Recall that Zorn’s lemma says that in a partially ordered set in which every chain has an upper bound, there exists a maximal element.  We will use this to show that there must be a maximal linearly independent subset in a vector space, and argue that this set is a basis.

Let $V$ be any vector space and define the set $L$ as the collection of all linearly independent subsets of $V$.

$\displaystyle L := \{ S \subset V : S \text{ is a linearly independent set } \}$

Note that as $L$ is a collection of sets, it is partially ordered by $\subseteq$.  Now let $C$ be any chain in $L$.  Each element of this chain, being a linearly independent set of vectors in $V$, forms the basis for some subspace of $V$.  Furthermore, if $C_1$ and $C_2$ are in the chain with $C_1 \subseteq C_2$, the subspace of $V$ generated by $C_1$ is contained in the subspace generated by $C_2$.

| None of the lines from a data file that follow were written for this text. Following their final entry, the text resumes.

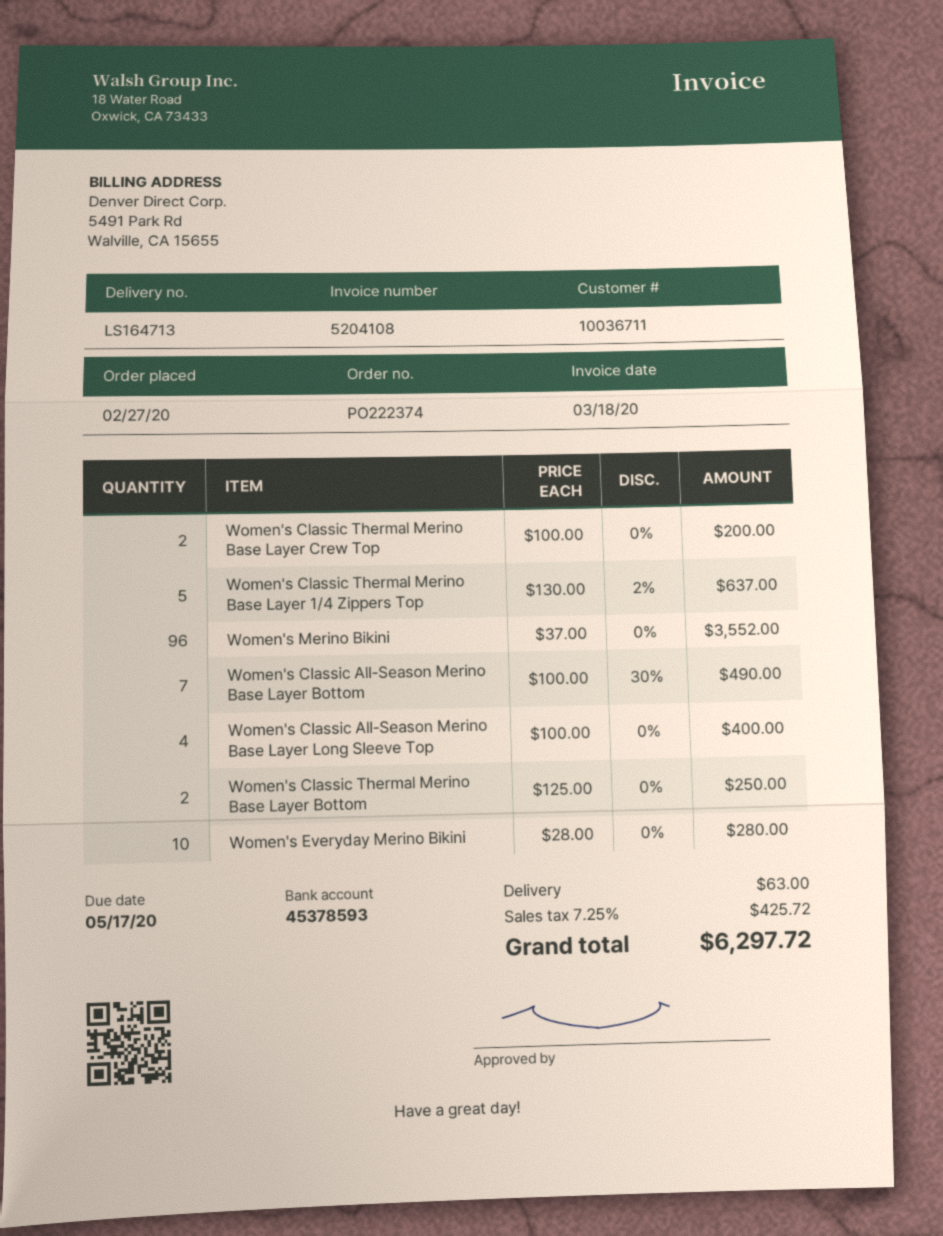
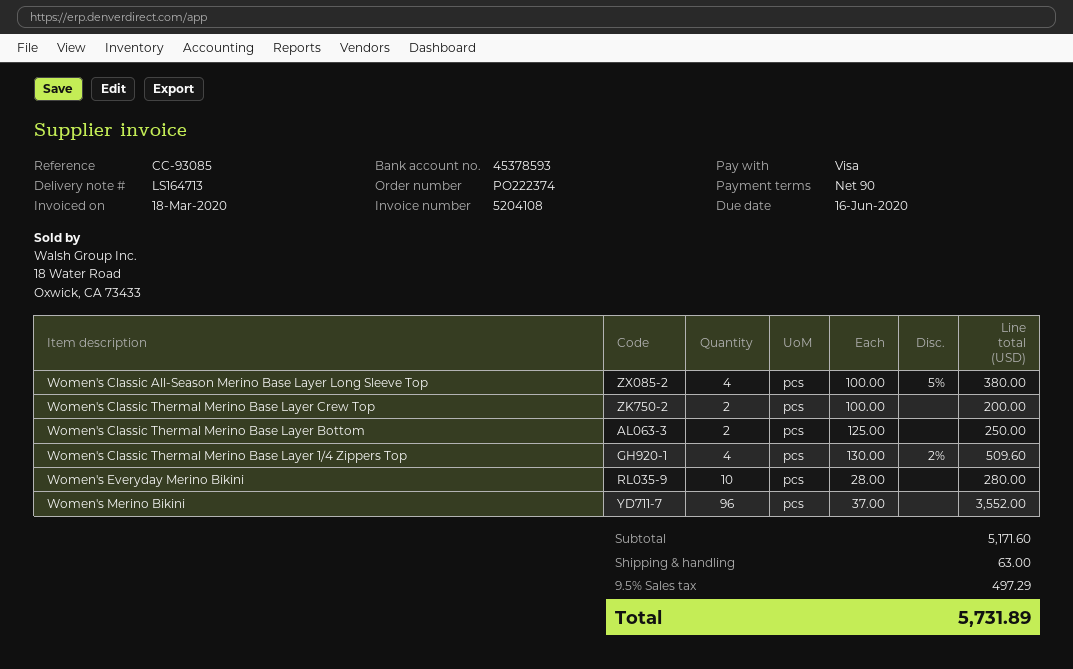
due date: 2020-05-17 -> 2020-06-16
Women's Classic Thermal Merino Base Layer 1/4 Zippers Top: 5 x 130.00 - 2% = 637.00 -> 4 x 130.00 - 2% = 509.60
Women's Classic All-Season Merino Base Layer Bottom: 7 x 100.00 - 30% = 490.00 -> none
Women's Classic All-Season Merino Base Layer Long Sleeve Top: 4 x 100.00 = 400.00 -> 4 x 100.00 - 5% = 380.00
tax: 7.25% = 425.72 -> 9.5% = 497.29
total: 6297.72 -> 5731.89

Define a set $U$ as follows:

$\displaystyle U := \bigcup_{S \in C} S$

Defining $U$ in this way, we have a collection of vectors in $V$ in which every subset is linearly independent, and so $U \in L$.  This means that $C$ has an upper bound.  Since our choice of the chain $C$ was arbitrary, this means every chain in $L$ has an upper bound.  By Zorn’s lemma this means $L$ has a maximal set.  Let $M$ be such a maximal set (recall Zorn’s lemma says that $L$ will have at least one maximal set, and not that the maximal set is unique).

Since $M \in L$, $M$ is a linearly independent set of vectors in $V$.  This means that the span of $M$ is some subspace of $V$.  Suppose this subspace is proper.  Then there exists some vector, call it $v$, which can not be represented as a linear combination of the elements in $M$.  This implies that $M \cup \{v\}$ is a linearly independent set.  However, as $M \subsetneq (M \cup \{v\})$ this contradicts the maximality of $M$.  We must conclude that $V$ equals the span of $M$, and so $M$ forms a basis for $V$.